22. System Design
Table of Contents
A. Introduction
The three stages to the interview:
- Problem: The interviewer gives you a purposely vague task.
- Clarification: You show leadership and experience by asking meaningful questions to clarify requirements and performance priorities.
- Presentation: You give an impromptu presentation on solutions (probably as you’re thinking of the solution.)
B. Methodology - Framework for System Design
-
Always start with clarification!
-
Ask about the priorities, scale and restrictions of the system
- How many users?
- How much data?
- How many requests per second?
- Latency requirements?
-
-
After understanding the requirements, start with a high level solution
- Start abstract and simple to lay out an end to end solution
- Draw an abstract diagram of the system
- the components should be technology agnostic and abstract away scaling and concrete methods
- eg: Checking whether the system prediction is real time, pre calculated batch or some hybrid
-
Start filling in some details; architectural components
-
eg: How models are delivered to the product? What type of infrastructure is required?

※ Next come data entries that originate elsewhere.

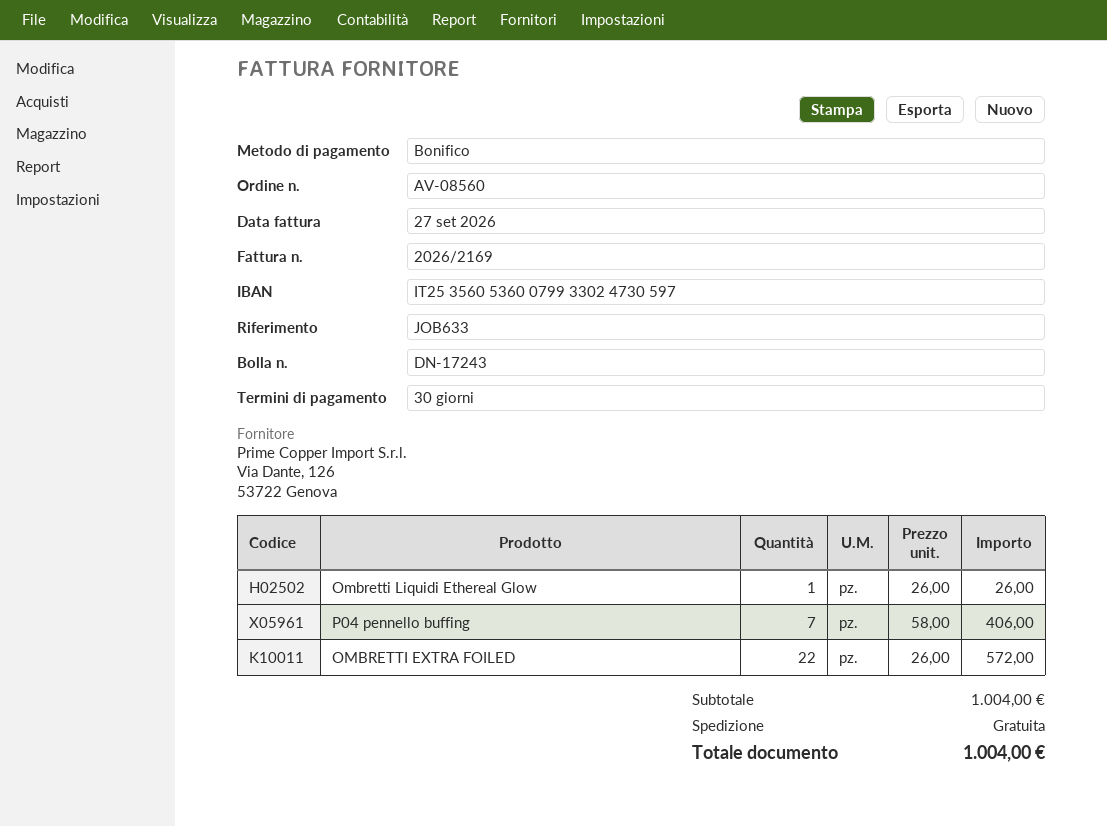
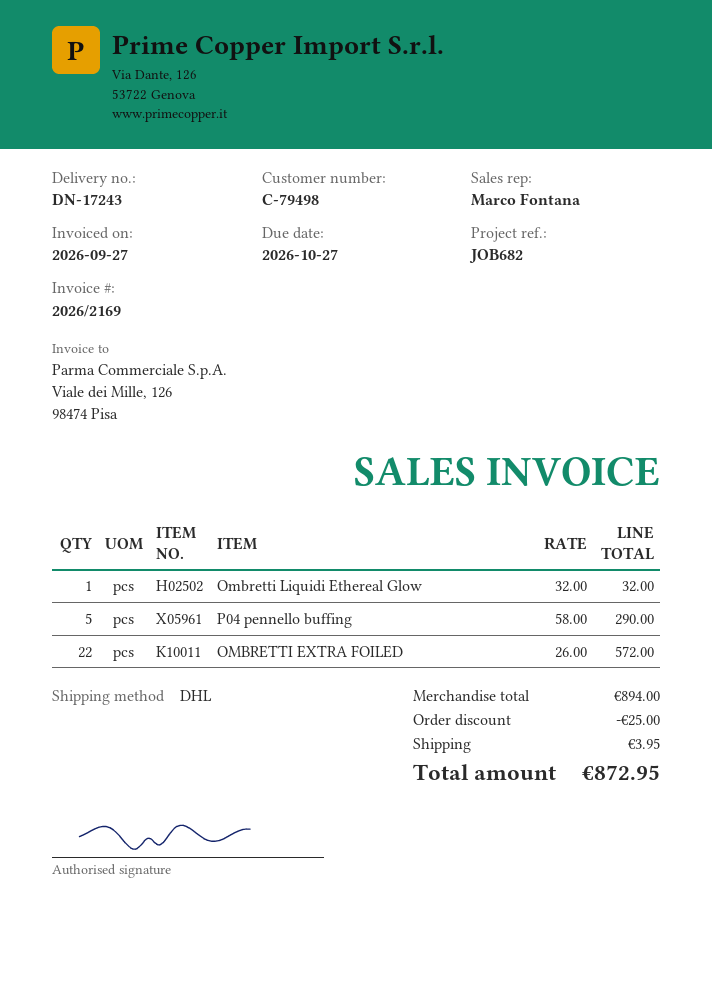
reference: JOB633 -> JOB682
Ombretti Liquidi Ethereal Glow: 1 x 26.00 = 26.00 -> 1 x 32.00 = 32.00
P04 pennello buffing: 7 x 58.00 = 406.00 -> 5 x 58.00 = 290.00
subtotal: 1004.00 -> 894.00
discount: none -> 25.00
shipping: 0.00 -> 3.95
total: 1004.00 -> 872.95

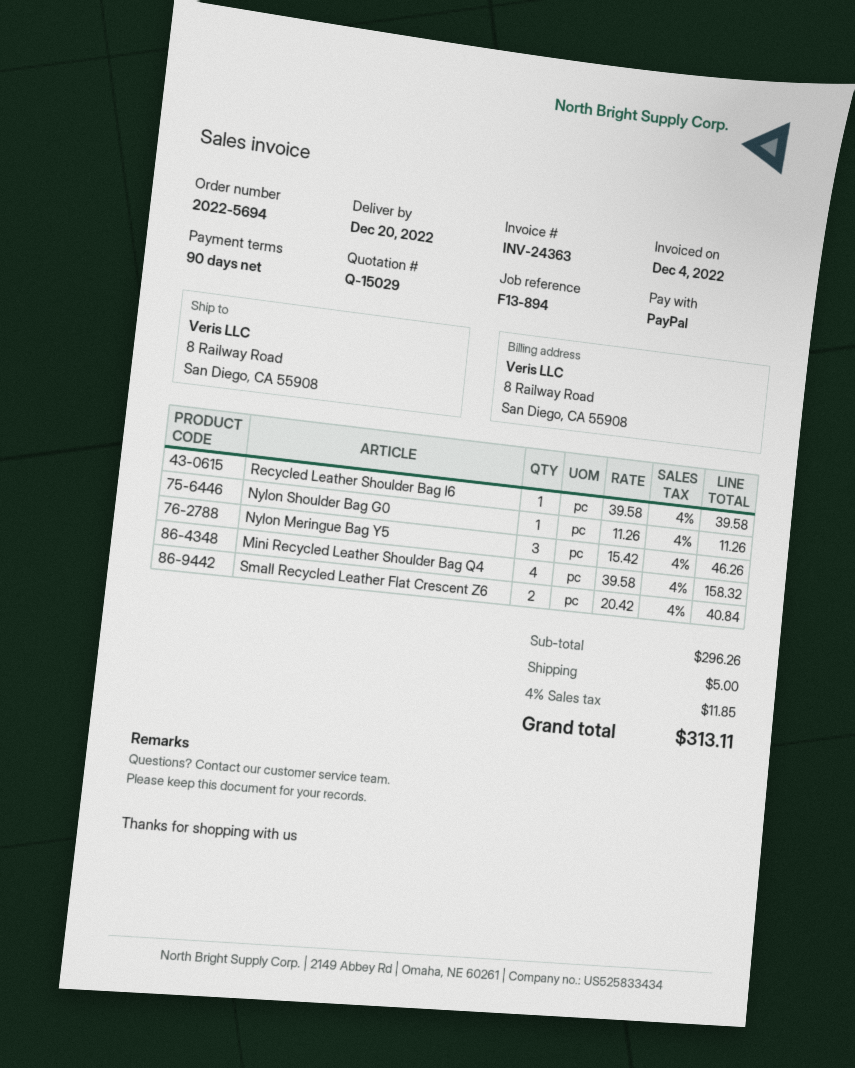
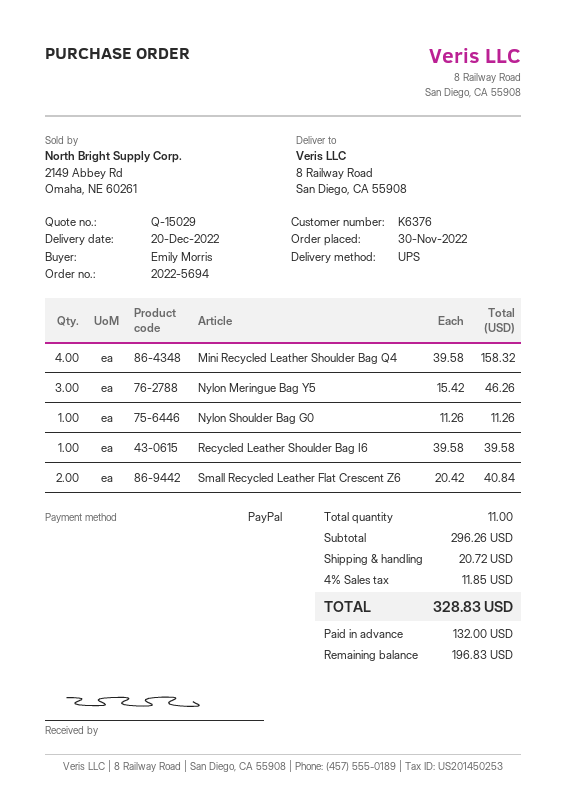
shipping: 5.00 -> 20.72
total: 313.11 -> 328.83

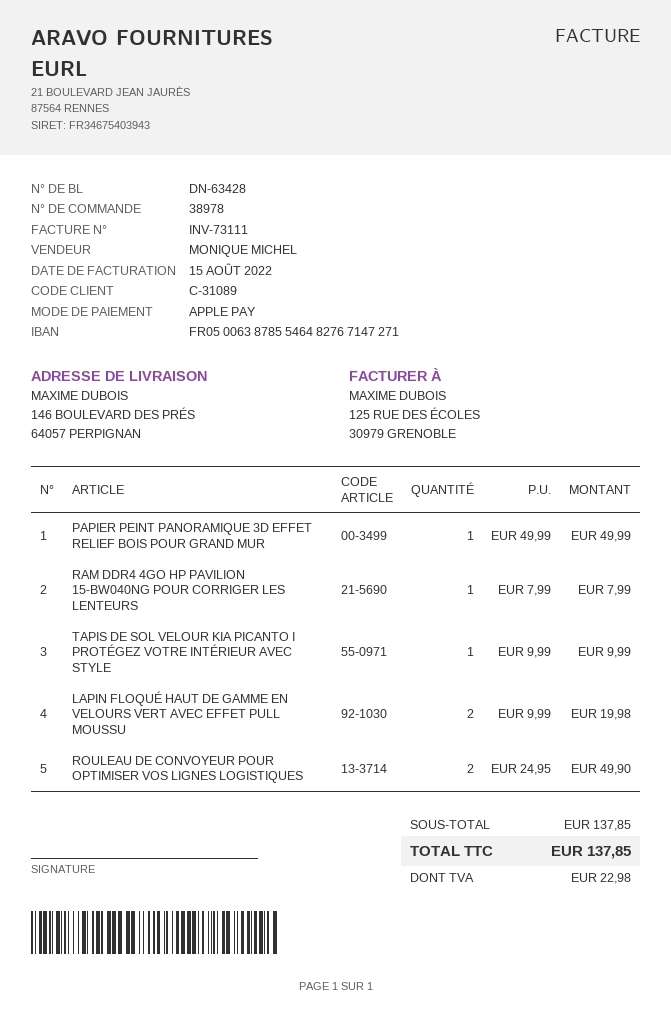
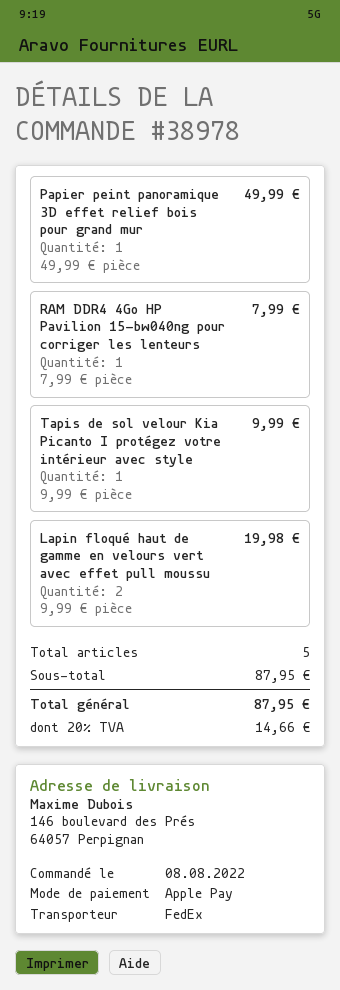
ROULEAU DE CONVOYEUR POUR OPTIMISER VOS LIGNES LOGISTIQUES: 2 x 24.95 = 49.90 -> none
subtotal: 137.85 -> 87.95
tax: 22.98 -> 14.66
total: 137.85 -> 87.95

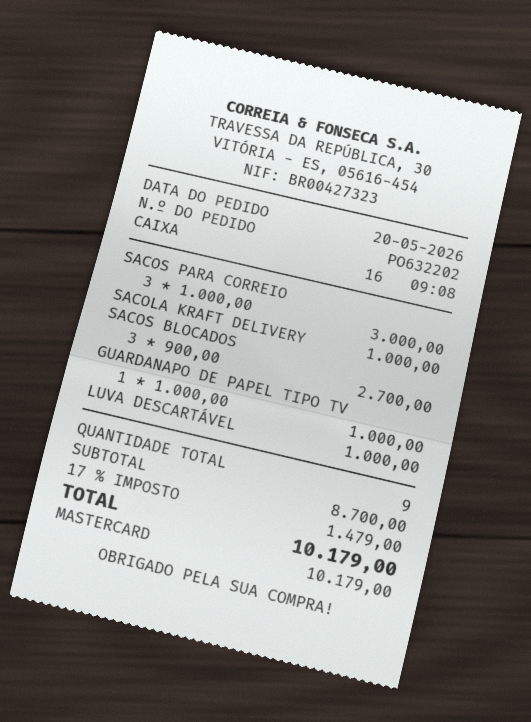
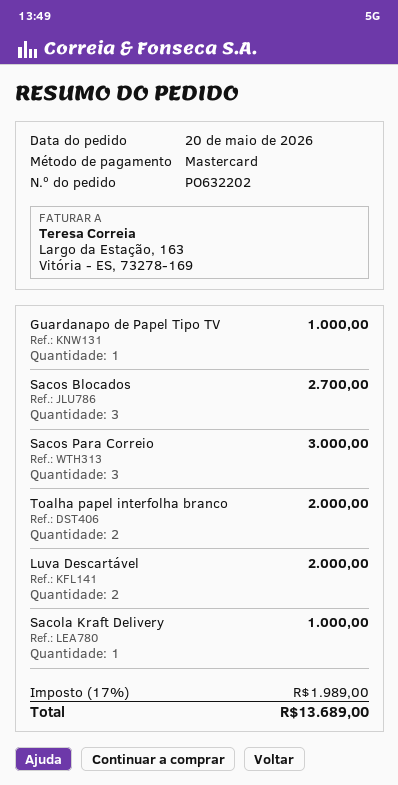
LUVA DESCARTÁVEL: 1 for 1000.00 -> 2 for 2000.00
Toalha papel interfolha branco: none -> 2 for 2000.00
tax: 17% = 1479.00 -> 17% = 1989.00
total: 10179.00 -> 13689.00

- Decribe the reasoning behind the design choices
-
add data models if necessary
-
-
Start with concerete component implementations
- Discuss the tradeoffs of the design choices
- eg: Why did you choose a particular database? Why did you choose a particular language?
-
Finishing touches
C. ML Model Development
-
Providing wide array of model types for the problem; it’s good to cover some breadth instead of naming one solution.
-
Offline training and evaluation
- Data used for training
- How to deal with data imbalances?
- Metrics used to compare models- Precision, Recall, F1 Score, ROC AUC, etc.
- Evaluation methods
- K-fold cross validation
- Training sample selection
- Data used for training
-
Online Evaluation
- Evaluate the model performance via A/B testing
- What metrics to use?
- Evaluate the model performance via A/B testing
-
Model lifecycle management
- Monitoring the model to ensure its health
- Operations to track to keep model performance
- How to manage the model lifecycle?
- How to deal with model drift?
- How to deal with model decay?
I. ML Operational Diffculties
A. ML Drifts
- Concept drift - The learned distribution changes over time due to behavioural changes
- Data drift - The learned distribution changes over time due to changes in the data
What to do about it?
- Setup data integrity and outlier monitoring
- Data errors slowly degrade
- Missing values
- Broken data pipelines due to bugs or API updates
- Setup model drift monitoring
D. Elements of Distributed Systems
Distributed system is an interconnected set of nodes that are linked by a network and share information between them.
I. Microservices
A design paradigm where an application is structured to collect several independent services. The characteristics of these services include:
- Independent deployment
- Highly scalable
- Loosely coupled
- Highly maintainable and testable
II. Service Discovery
A service discovery is a mechanism that allows services to find and communicate with each other without hardcoding the location of each other.
Eg: Apache zookeeper, consul, etcd
III. Load Balancing
A device that acts as a reverse proxy and distributes the network traffic across several different servers. There are two distinct types of load balancers:
- Layer 4
- Act upon data found in network and transport layer protocols (IP, TCP, FTP, UDP)
- Layer 7
- Distributes requests based on application data (HTTP, HTTPS, FTP, SMTP)
Standard algorithms for load balancing:
- Round Robin
- Least Connections
- Least Response Time
- Weighted Round Robin
IV. Databases
Refer to the databases page for more details.
V. Caches
A temporary storage with smaller capacity in memory with fast access time.
- Client Caching
- CDN Caching
- Web Server Caching
- Database Caching
- Application Caching
VI. File System Storage
A file is an unstructured collection of records. Two basic formats:
- Block storage - Organize data in blocks on disk
- Object storage
- Amazon S3
- Highlty scalable
VII. Message Queues
Lets services to communicate with each other asynchronously. It is a buffer between the producer and consumer.
- Producer - The service that produces the message and writes it to the queue
- Consumer - The service that consumes the message from the queue and reads it from the queue
Example: RabbitMQ, Kafka